My purpose in life is to spread a message of peace to all who will listen. I believe deeply and say regularly, “Outer peace begins with inner peace,” so I teach tools for cultivating inner peace in our lives in my book The Practice. When we feel peaceful, strong, and loving, these feelings permeate everything we do and have a ripple effect on those around us.
We all know that children pick up our vibes and copy our behavior, so what better way to instill in them a sense of inner peace than to reflect that within ourselves? I have had the wonderful opportunity to teach parts of The Practice to high school students in my area and in other workshops geared for young people. I love how receptive they are to the idea that each of us has a steady source of inner peace that we can turn to throughout the day for support. I have even convinced some of them to sit in silence for one minute when they wake up before using the phone or computer!
As a child and a young girl, I didn’t have tools for cultivating inner peace, and so I found myself looking outside to the world for peace and happiness rather than within. It was a long, difficult road for me to find my way “home” to myself. For many, the times feel different in this age of technology and kids really do seem to have more stress and issues facing them; however, the desire for peace, courage, and happiness is never changing.
It Is Never Too Soon to Start a Practice
Whether or not you call it meditation, it is never too soon to teach children the idea of sitting quietly with themselves first thing in the morning and learning to allow their thoughts to come and go without judgment or engagement to start their day at their best.

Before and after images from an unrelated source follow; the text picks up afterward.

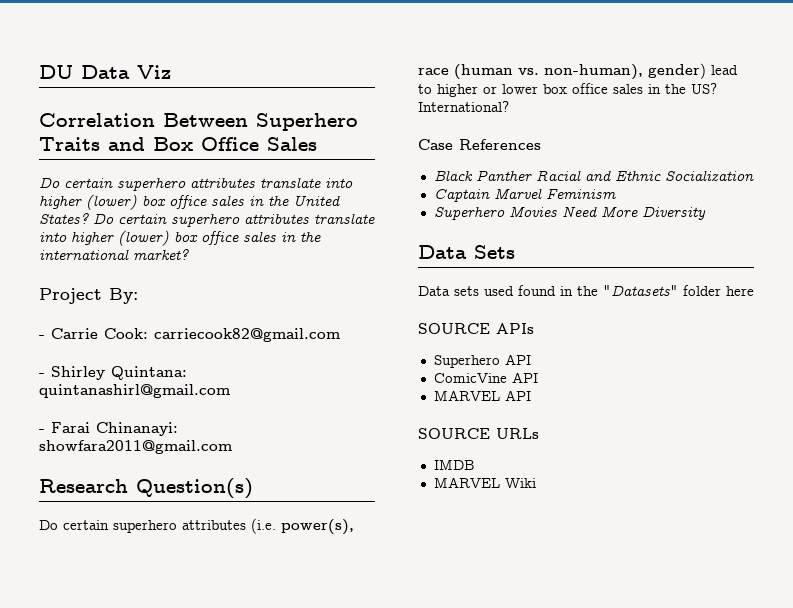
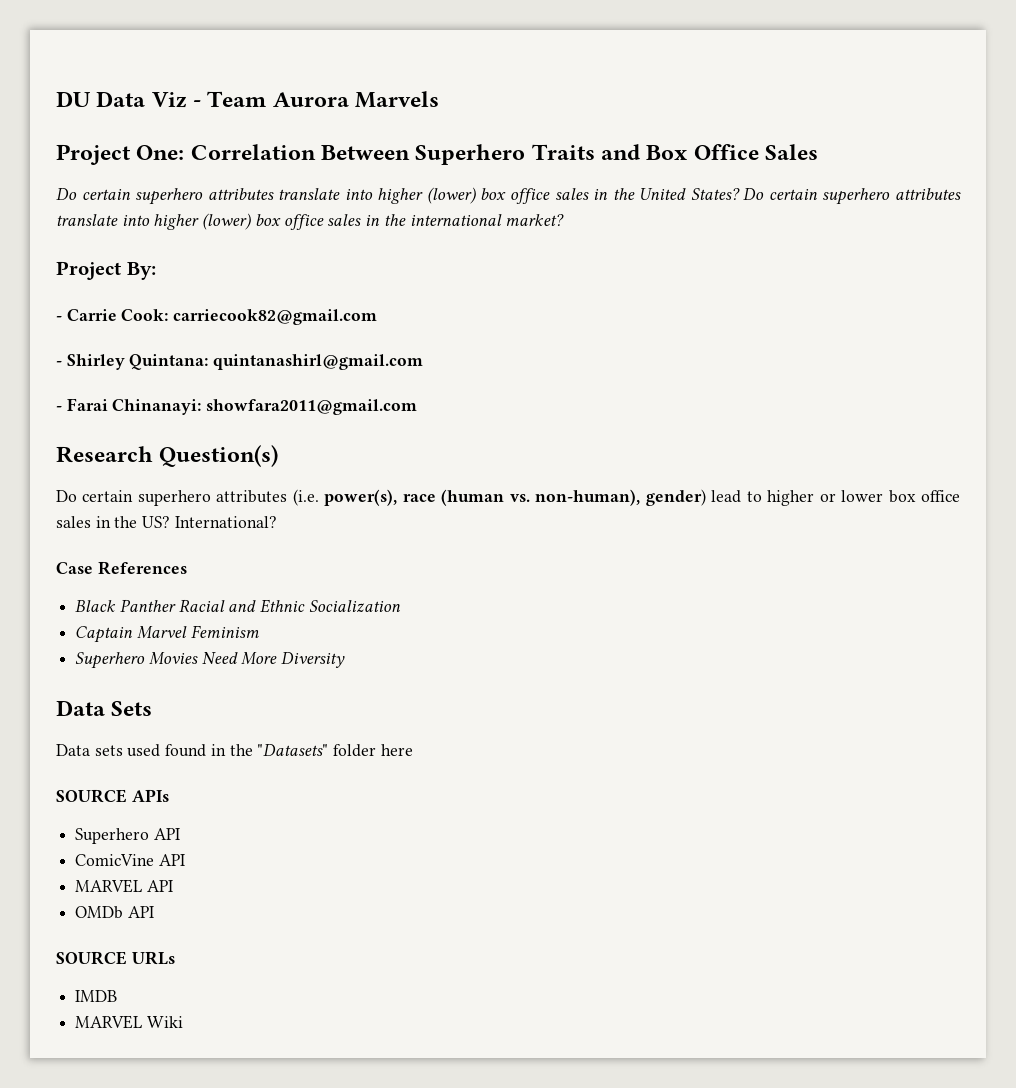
(171, 72) // -> [193,91,440,108] [56,144,185,165] - Team Aurora Marvels // Project One:
(531, 395) none -> [75,906,154,919] // OMDb API

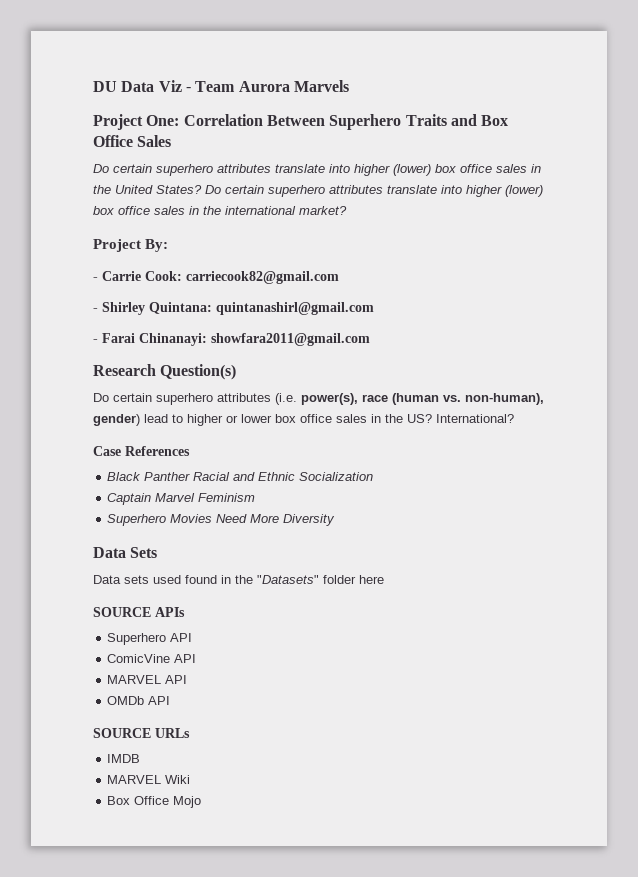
(183, 1022) none -> [107,796,202,808] // Box Office Mojo

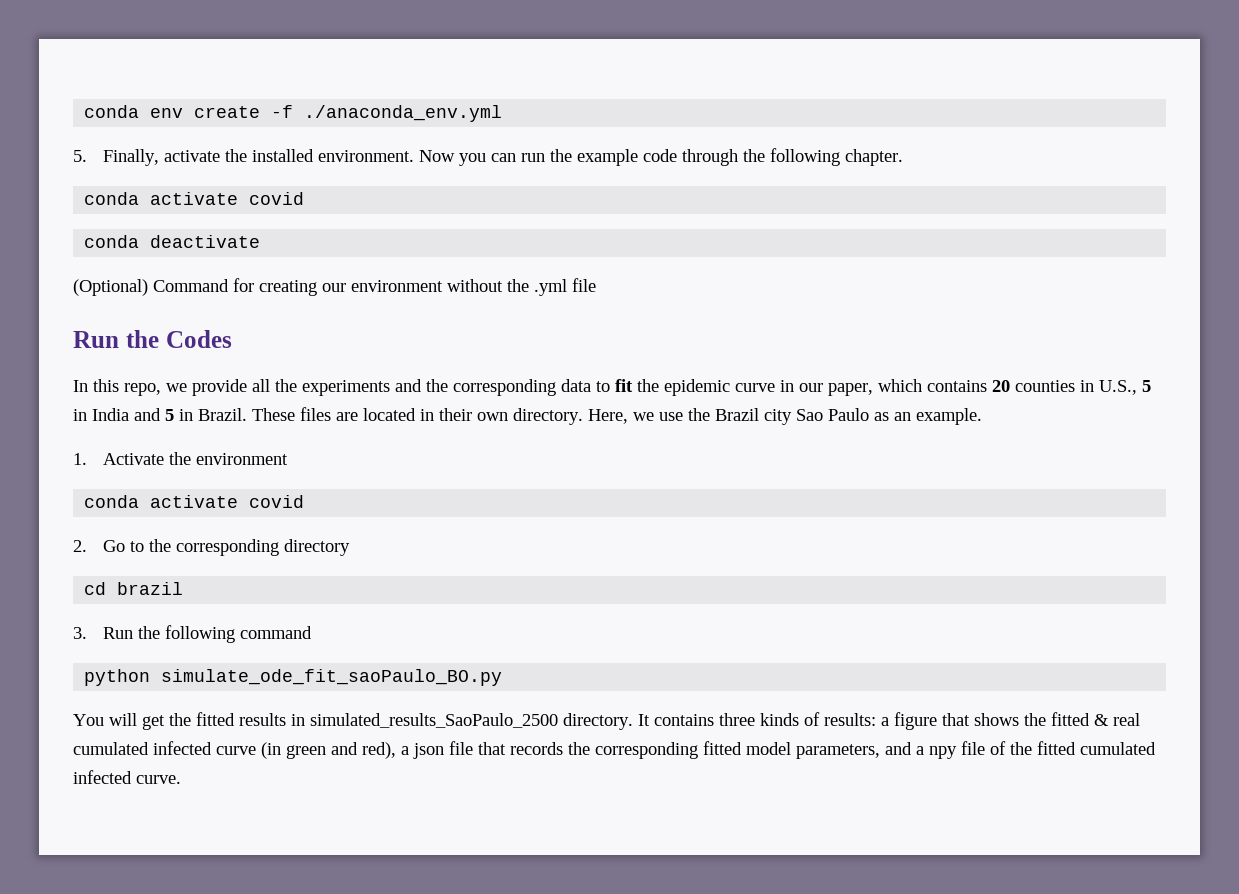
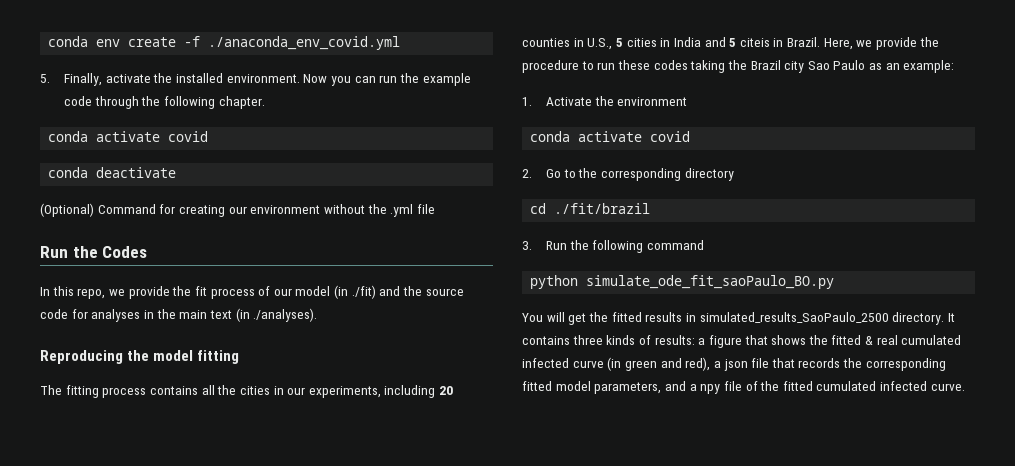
[304,105,503,122] ./anaconda_env.yml -> [208,36,401,50] ./anaconda_env_covid.yml
[252,379,987,396] all the experiments and the corresponding data to fit the epidemic curve in our paper, which contains -> [172,285,464,299] [40,308,318,322] [40,350,240,364] [40,385,436,398] the fit process of our model (in ./fit) and the source code for analyses in the main text (in ./analyses). // Reproducing the model fitting // The fitting process contains all the cities in our experiments, including
(1151, 386) none -> [626,38,657,47] cities
(174, 415) none -> [739,38,770,47] citeis
[252,407,683,425] These files are located in their own directory. Here, we use -> [823,37,939,50] [522,60,726,73] Here, we provide the procedure to run these codes taking
[916,408,982,425] example. -> [903,60,955,73] example:
[117,582,184,595] brazil -> [554,203,651,214] ./fit/brazil

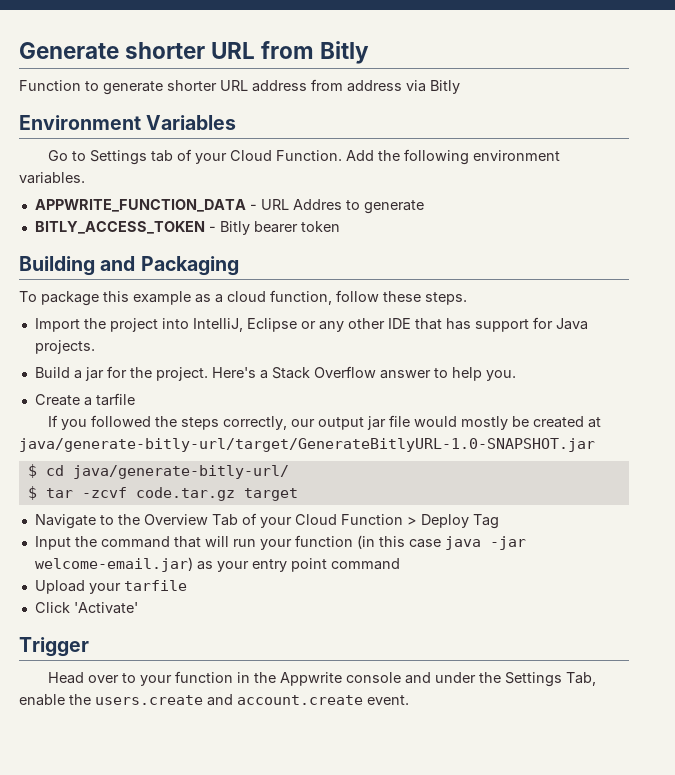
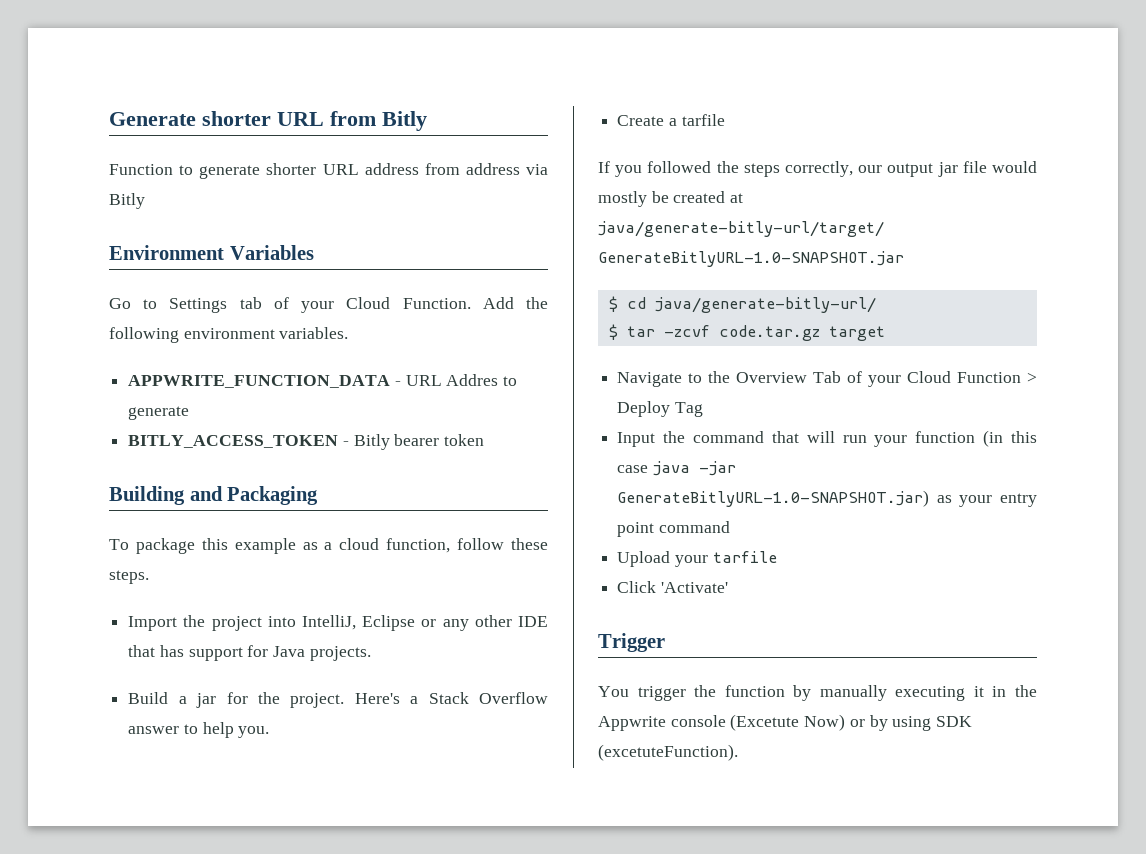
[34,557,193,572] welcome-email.jar) -> [617,490,930,507] GenerateBitlyURL-1.0-SNAPSHOT.jar)
[48,671,597,687] [19,694,409,706] Head over to your function in the Appwrite console and under the Settings Tab, enable the users.create and account.create event. -> [598,685,1037,701] [598,714,973,731] [598,744,738,761] You trigger the function by manually executing it in the Appwrite console (Excetute Now) or by using SDK (excetuteFunction).

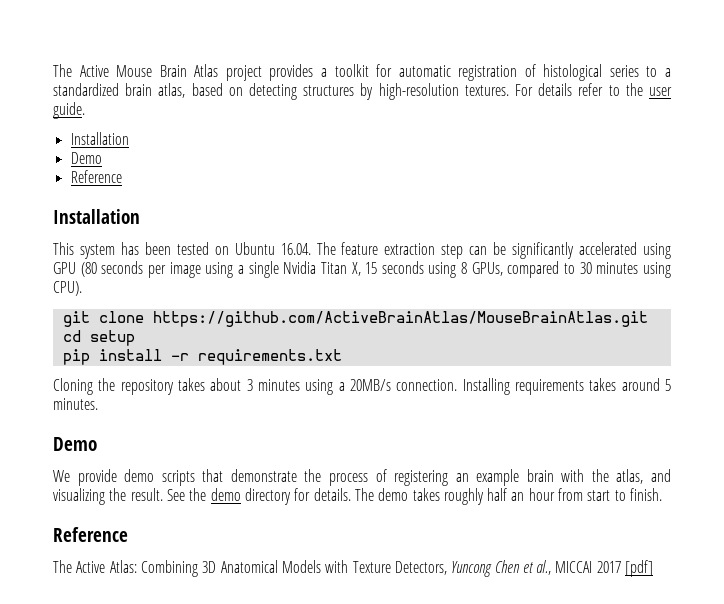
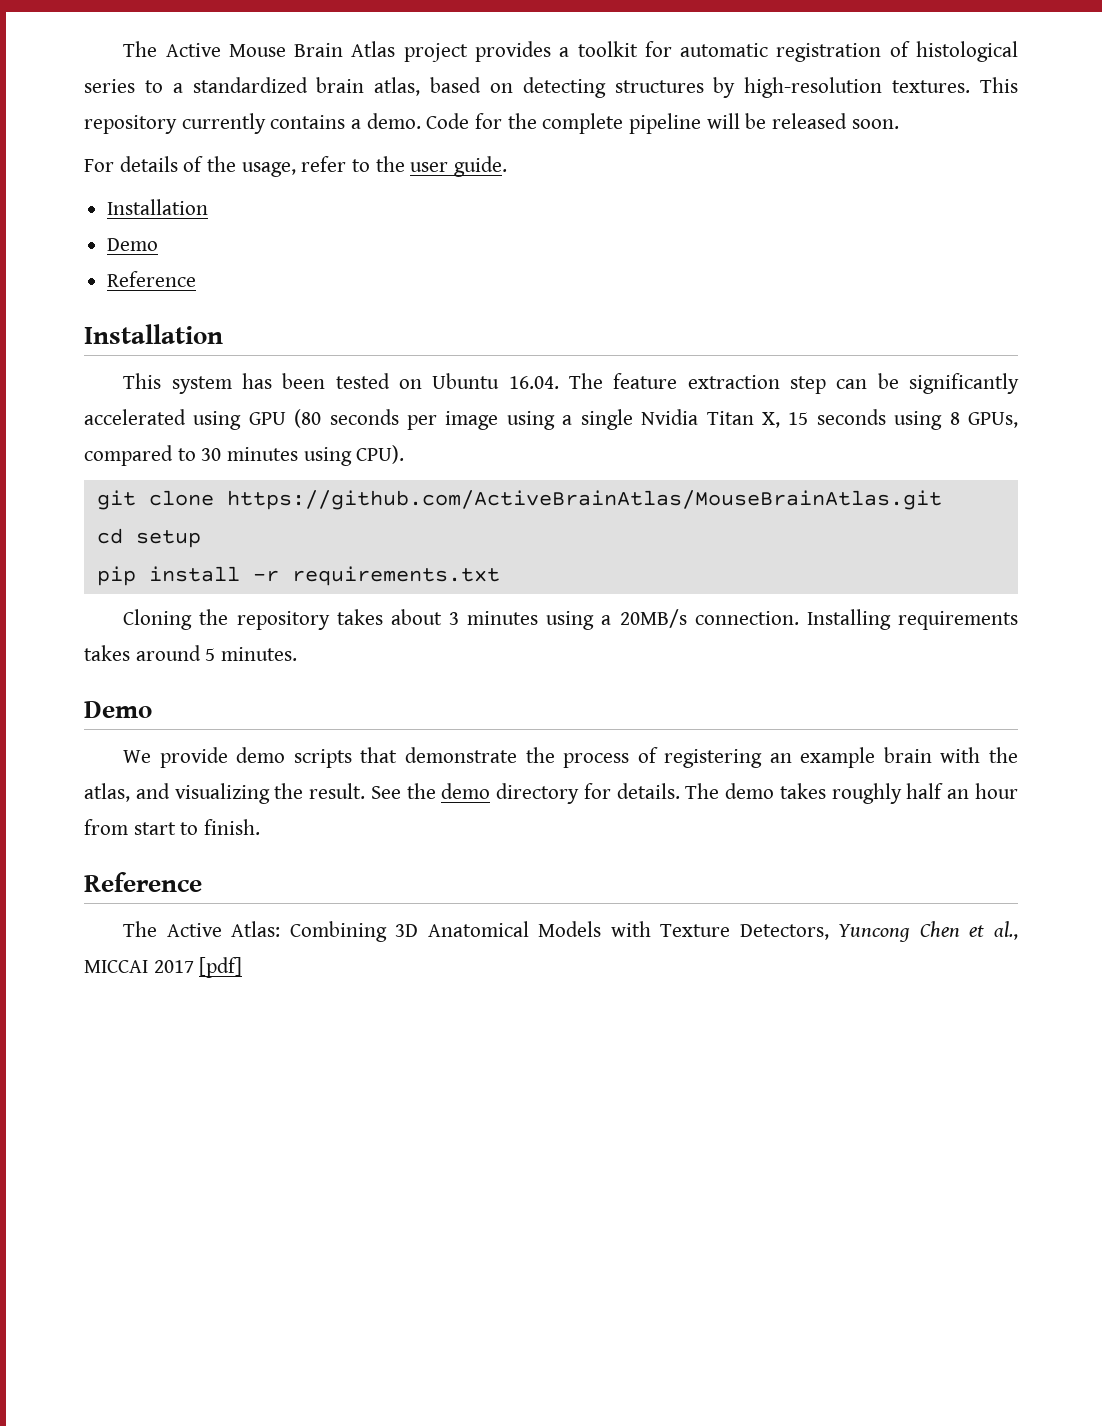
[515,83,573,96] For details -> [979,77,1018,93] [84,113,899,134] [84,156,296,177] This repository currently contains a demo. Code for the complete pipeline will be released soon. // For details of the usage,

Helping your child select a Sacred Mantra—or as I often call it with students, a Focus Phrase—gives them a positive, calming word or phrase to turn to when they are feeling stressed, scared, angry, or sad throughout the day.
As the day comes to a close, teaching your child how to reflect briefly on the day and then leaving it in peace can help them sleep more soundly, knowing that they did the best they could.
Teaching young people these three simple tools and helping them to develop a regular practice of using them will lead to a cultivation of their inner sense of peace. The vibe and message they will be sharing out in the world will be one of peace and love. How amazing it is that their generation has the potential to become the generation that brought light to all.